His hands were clasped across his swelling stomach, and his double chin rested on his chest. Travers looked at him long and intently, for he had never seen the face before, and he could not tell after all the years whether the heavy shoulders were the same that he had seen in the saloon of the Wanderer that night of fever, death and of anger in Lorenço Marques, Delagoa Bay.

Travers savagely kicked the sleeping man’s shins, while the native girl moaned with terror. She expected the stranger to be annihilated for his presumption.

With a tremendous start the sleeping man awoke. He sucked in his breath sharply, brushed a fat hand across his eyes, and scrambled to his feet. Travers was an inch shorter than the German, and he seemed completely dwarfed. Steinberger glared.

“Who the blazes are you? Did you kick me?” he demanded wrathfully, half raising his hand. Travers gritted his teeth, and jammed the muzzle of the revolver he had been nursing into the German’s paunch.

“Keep your confounded mouth shut and sit down,” he grated harshly. “I want to talk with you. My name’s Travers—Captain James Travers, brother to William Travers.”

Steinberger collapsed back in his chair as though he had been shot. In his agitation he swore in German, and started suddenly to tremble.

“Gott in himmel! I … you … why, are you … What do you want?”

Travers lowered his revolver and stepped back a little. He drew up a chair and sat down, his eyes never leaving the German’s face. After a moment, during which nothing could be heard save the quick breathing of the men and the low moaning of the native girl, Travers laid down the revolver on the table at his side. Steinberger snarled and turned his head.

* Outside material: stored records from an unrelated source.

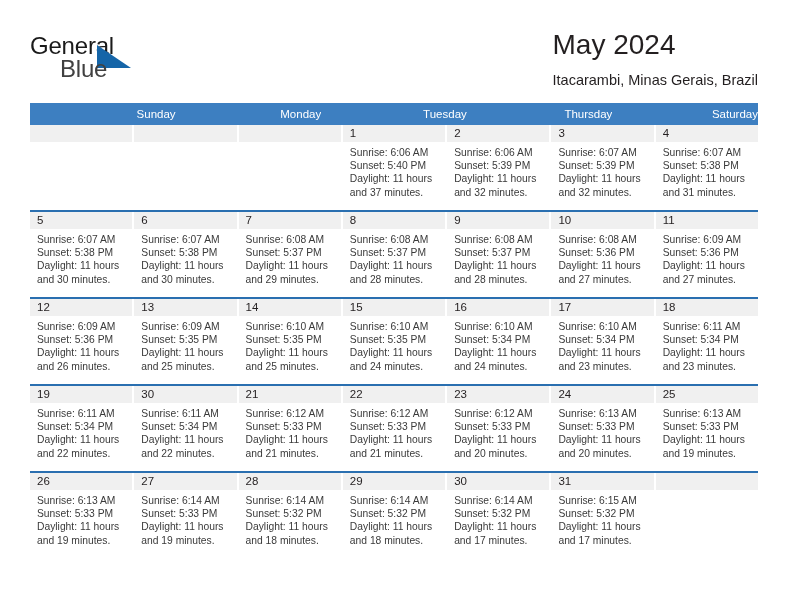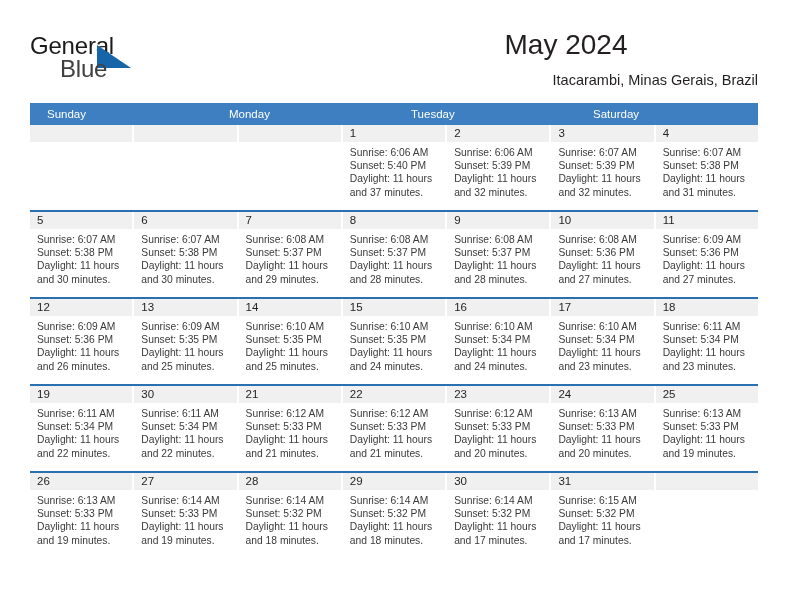"Itacarambi, Minas Gerais, Brazil" .cal-subtitle { margin-left: 48px -> none }
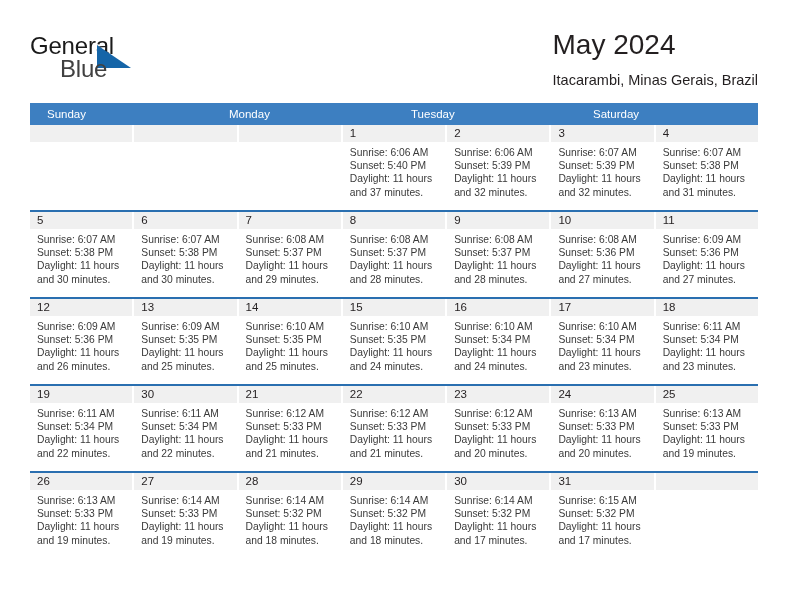"Sunday" .weekday-cell { padding-left: 17px -> 7px; text-align: none -> right }
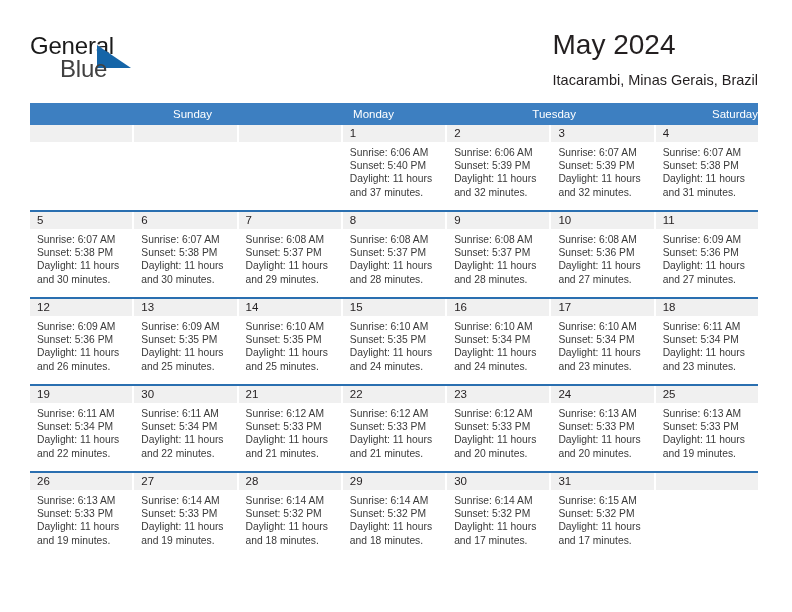"Thursday" div.weekday-cell { html: none -> <div>Thursday</div> }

“Stop that whining! Gott! Get out of here!” The native girl shrank back against the wall, but did not speak. Steinberger turned to Travers again. His thick lips were working frightfully, and his fat hands gripped and let loose of the chair arms alternately, the cane squeaking as it was so kneaded. Travers laughed—not a pleasant sound to hear.

“I need not ask if you are Steinberger,” he commenced. “But the time I want to talk to you about is a time when you went by the name of Brietmann. Remember it?”

The other man controlled himself with an effort, and a crafty gleam appeared in his eyes. The chair arms squeaked under their kneading.

“What are you talking about? Are you mad? Brietmann? Who is he? I am Steinberger, and anyone in the islands will vouch for me.”

“So you deny you were once known as Brietmann—Brietmann who had a half share in and sailed the big Hamburg, the ship you now call the Atlantis?”

“Of course I am not Brietmann! I’m Steinberger, as you’ll find out when I have you arrested for pulling a gun on me in my own house.”

“Then perhaps you will explain this,” said, Travers softly, his eyes narrowing to slits. He motioned towards the nickel-steel revolver on the table. “You’ll find the initials ‘W. T.’ on the butt.… No, you needn’t try and look. You’re not getting your hands on that gun.… ‘W. T.,’ you understand? You gave that gun to Melita, boasting it had a history. It has. It’s going to have a further history. It’s going to kill you!”

“Donner und blitzen! You are mad!” In his excitement the man forgot his carefully cultivated English. “Vat for you want to kill me? Vat do I know of your brother?—did you not say he was your brother? I mean—Himmel! … Why you look so? Dis is a plot—vat you call a trap, eh? Melita send you to get her sister, an’ you make up this excuse. Vat do I know of Travers?”

“Sound like an innocent man, don’t you, Brietmann? That night you came aboard the Wanderer, thinking all hands were ashore except my brother, I was lying sick with fever in the next cabin. You didn’t know that, did you? If you had you’d have come and killed me.… You stole my brother’s wife, you swine, and then you had to come and try to get the little money Bill was saving for her. You have nerve all right, Brietmann; I’ll say that. To come and tell Bill you had ruined his wife and wanted her legacy from her father. You banked on Bill being a cripple, didn’t you? … Lucky for you I wasn’t on my feet that night—and you knew you were the stronger man.

“So you mocked him, and then you robbed him, and when he tried to fight for his honor’s sake you knocked him down and kicked his face. He would have shot you, but you were too quick. You shot him instead, with his own gun. There it is—on the table, Brietmann. Sure it has a history.… By God, I could kill you with my naked hands!”

Travers had half risen to his feet in his rage, quivering with passion, his hands opening and closing, his lips drawn clear back from his teeth.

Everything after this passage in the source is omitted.